There may have been a place for another full-size car in the Australian market during the Seventies. There may have been an appetite for an advanced competitor to the Ford Falcons, Holden Kingswoods and Chrysler Valiants, especially if it proved more economical and better built. There may have been a place for the Leyland P76 when it was introduced 50 years ago, had things not gone awfully wrong for the car that has since become the butt of many an Australian automotive enthusiast's joke.
Before the 1968 merger of Leyland Motors and British Motor Holdings that formed British Leyland, BMC's Australian arm did a brisk business selling the Mini and a range of other economical cars.

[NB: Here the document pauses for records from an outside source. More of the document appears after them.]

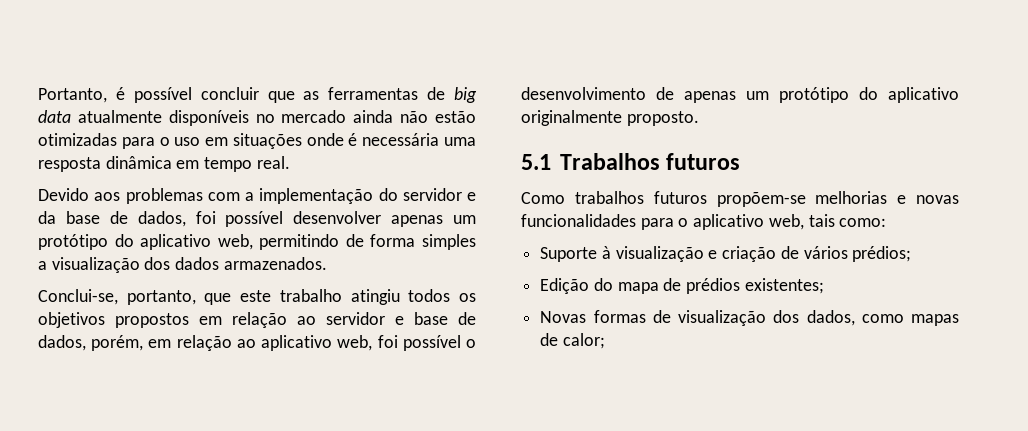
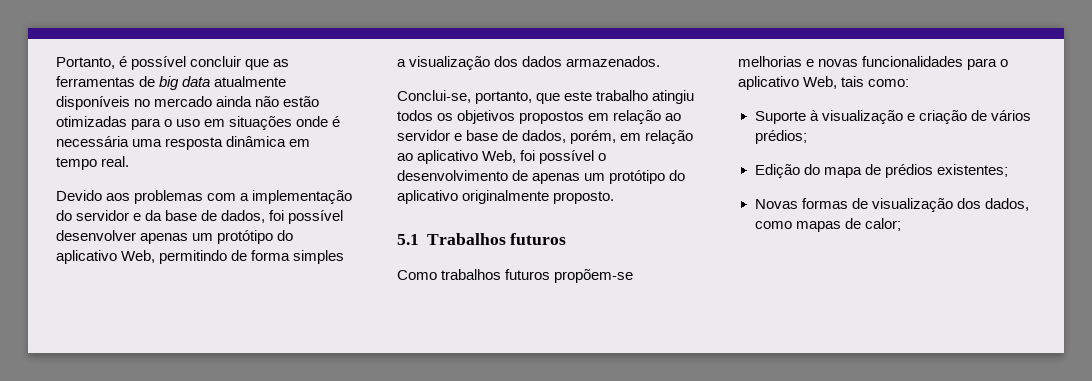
- Devido aos problemas com a implementação do servidor e da base de dados, foi possível desenvolver apenas um protótipo do aplicativo web, permitindo de forma simples a visualização dos dados armazenados.
+ Devido aos problemas com a implementação do servidor e da base de dados, foi possível desenvolver apenas um protótipo do aplicativo Web, permitindo de forma simples a visualização dos dados armazenados.
- Conclui-se, portanto, que este trabalho atingiu todos os objetivos propostos em relação ao servidor e base de dados, porém, em relação ao aplicativo web, foi possível o desenvolvimento de apenas um protótipo do aplicativo originalmente proposto.
+ Conclui-se, portanto, que este trabalho atingiu todos os objetivos propostos em relação ao servidor e base de dados, porém, em relação ao aplicativo Web, foi possível o desenvolvimento de apenas um protótipo do aplicativo originalmente proposto.
- Como trabalhos futuros propõem-se melhorias e novas funcionalidades para o aplicativo web, tais como:
+ Como trabalhos futuros propõem-se melhorias e novas funcionalidades para o aplicativo Web, tais como:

Despite the success of the lineup, limited parts sharing among BMCA's cars hurt profitability, so David Beech and his colleagues at BMC's Australian arm formed a plan to design and build two cars by and for the Australian market: a mid-size car to be released in 1973 and a full-size family car a year later.
Beech, however, was taken aback by the merger and the swift decision to greenlight the Marina, a car that fit neatly into his team's plans for the mid-size car. Those plans allowed the team to focus all of their resources on the full-size car. Those resources weren't vast: His initial request for an AU$30 million budget got whittled down to AU$21 million, which was to cover both development of the car and refurbishment of an existing assembly line in the company's Zetland factory previously used for building small cars. Internally designated YDO26 (for a sedan version) and YDO27 (for a coupe version), the full-size car was given the nod by British Leyland in England in late 1968.